**WORK TO COMPLETE**. Please find every line in the records below that contains the word "Trousers", and copy it.

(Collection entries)
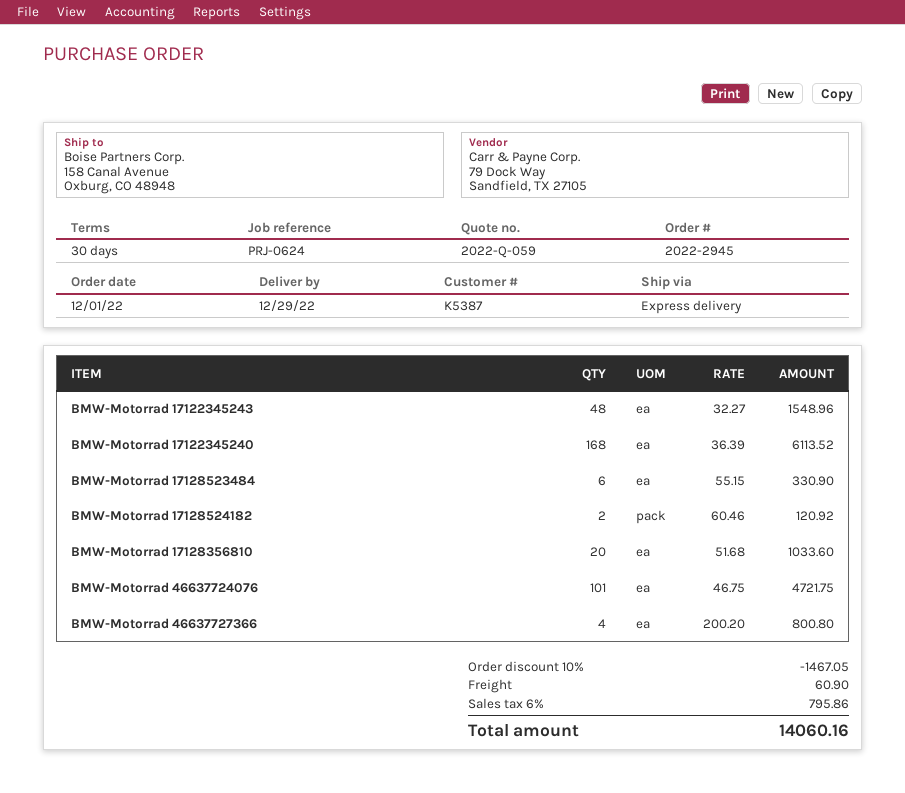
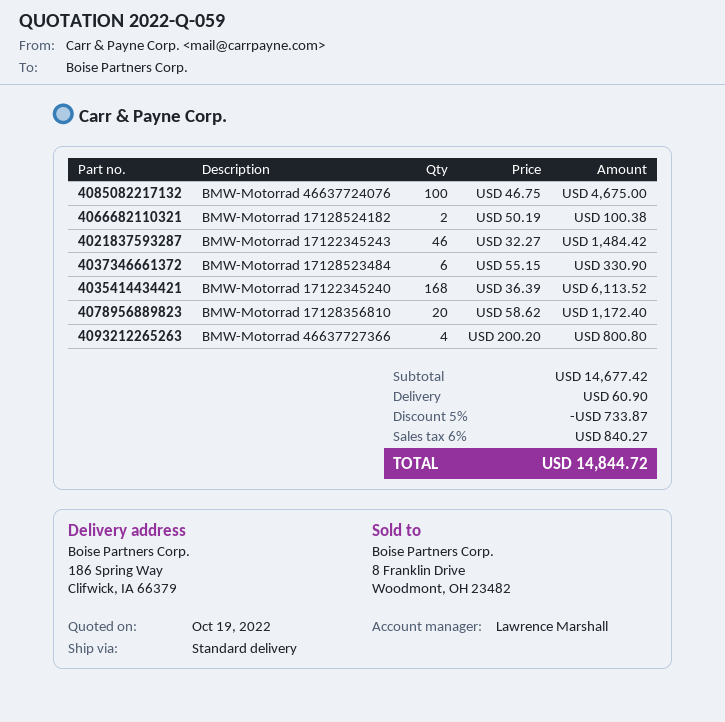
shipping method: express -> standard
ship to: 158 Canal Avenue, Oxburg, CO 48948 -> 186 Spring Way, Clifwick, IA 66379
BMW-Motorrad 17122345243: 48 x 32.27 = 1548.96 -> 46 x 32.27 = 1484.42
BMW-Motorrad 17128524182: 2 x 60.46 = 120.92 -> 2 x 50.19 = 100.38
BMW-Motorrad 17128356810: 20 x 51.68 = 1033.60 -> 20 x 58.62 = 1172.40
BMW-Motorrad 46637724076: 101 x 46.75 = 4721.75 -> 100 x 46.75 = 4675.00
discount: 10% = 1467.05 -> 5% = 733.87
tax: 6% = 795.86 -> 6% = 840.27
total: 14060.16 -> 14844.72

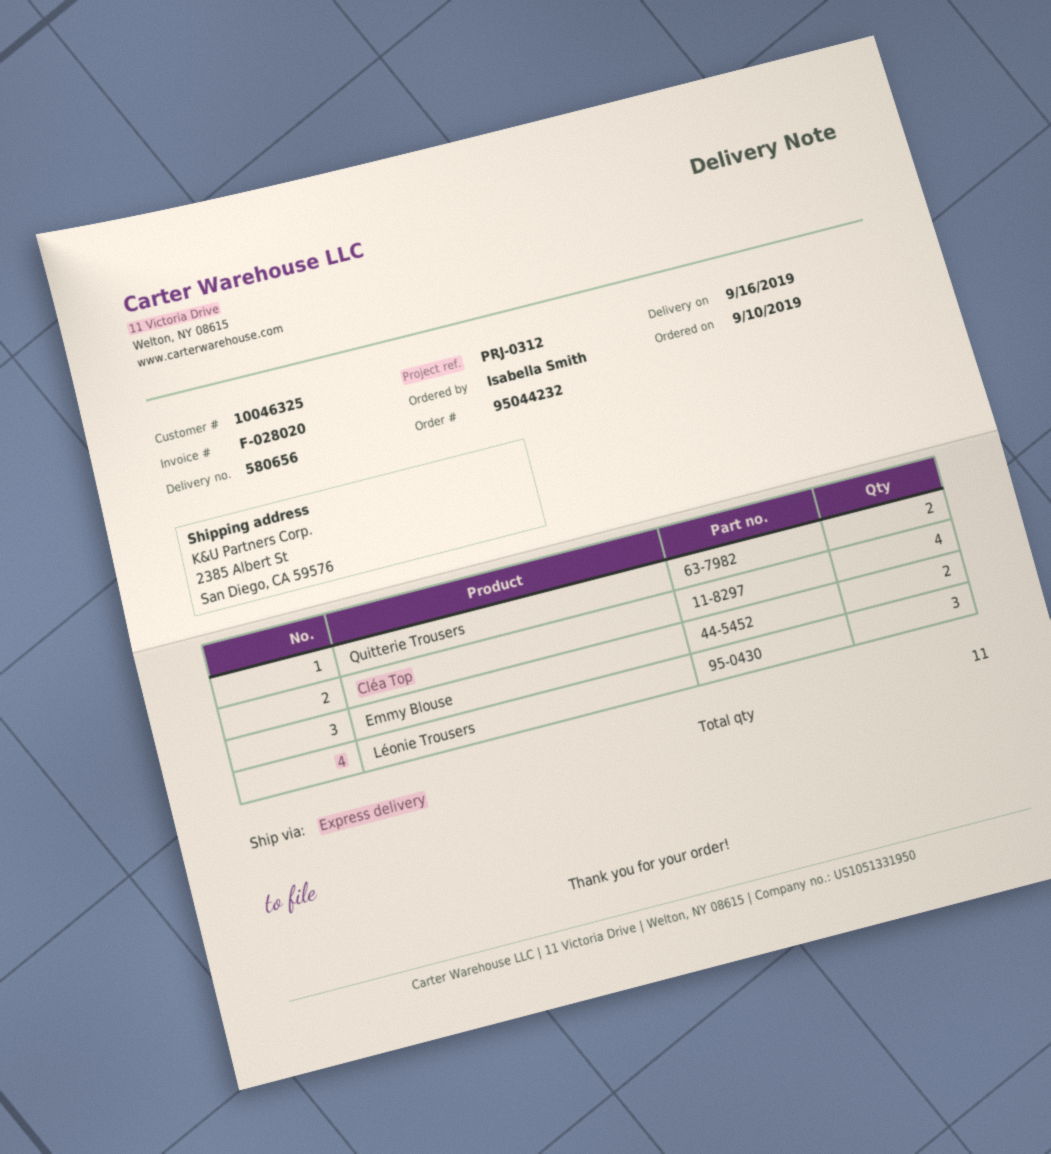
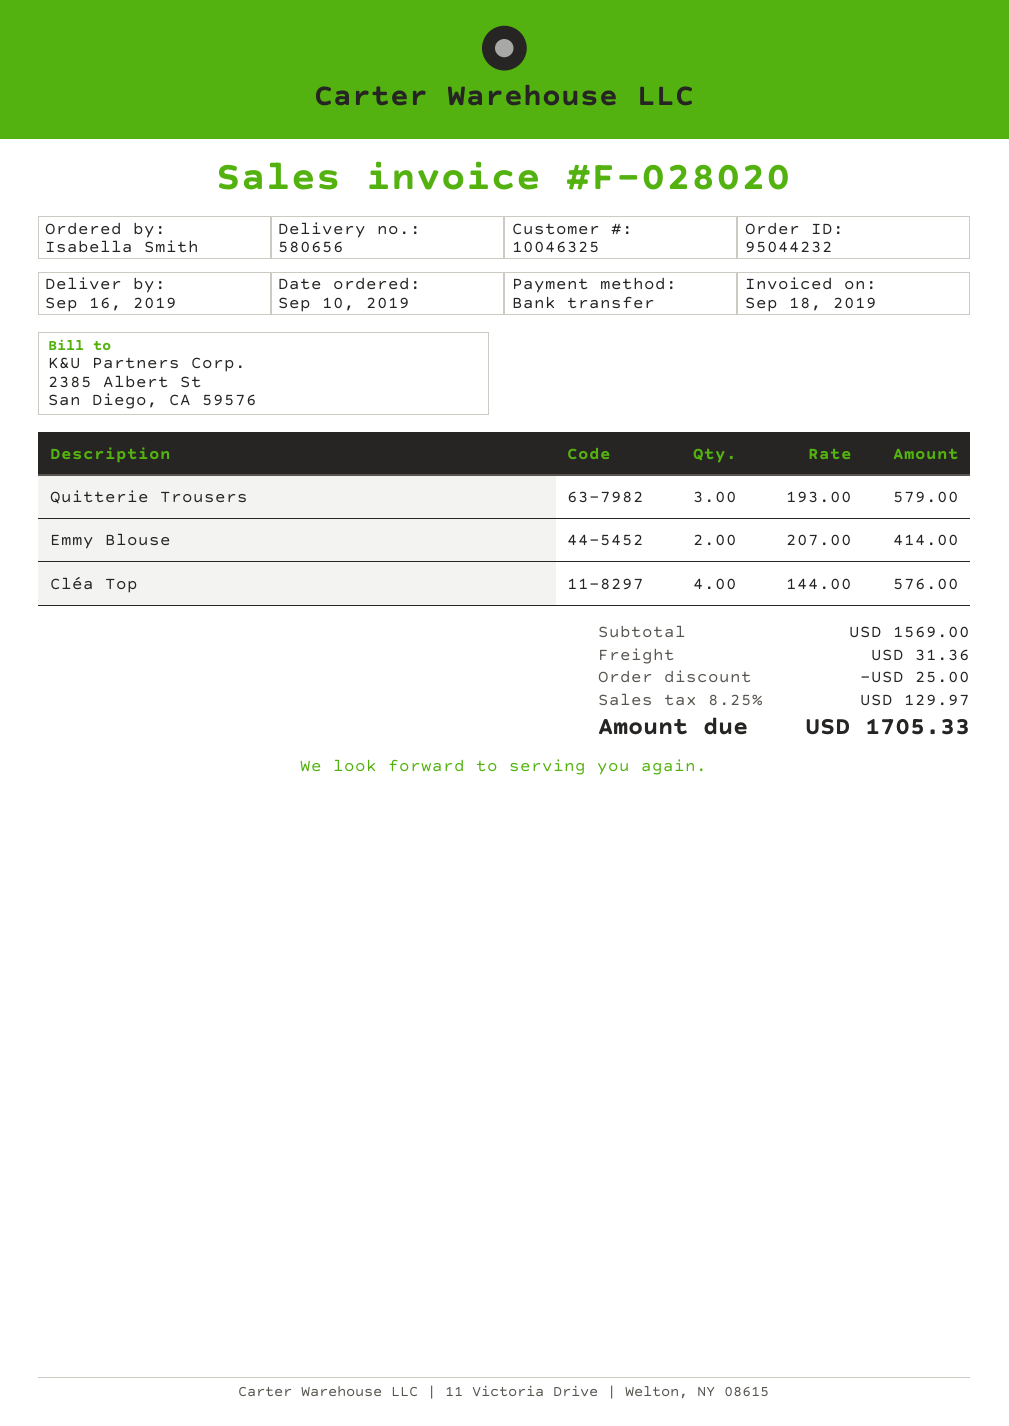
Quitterie Trousers: 2 -> 3
Léonie Trousers: 3 -> none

**ANSWER TO THE EXERCISE**.
Quitterie Trousers: 2 -> 3
Léonie Trousers: 3 -> none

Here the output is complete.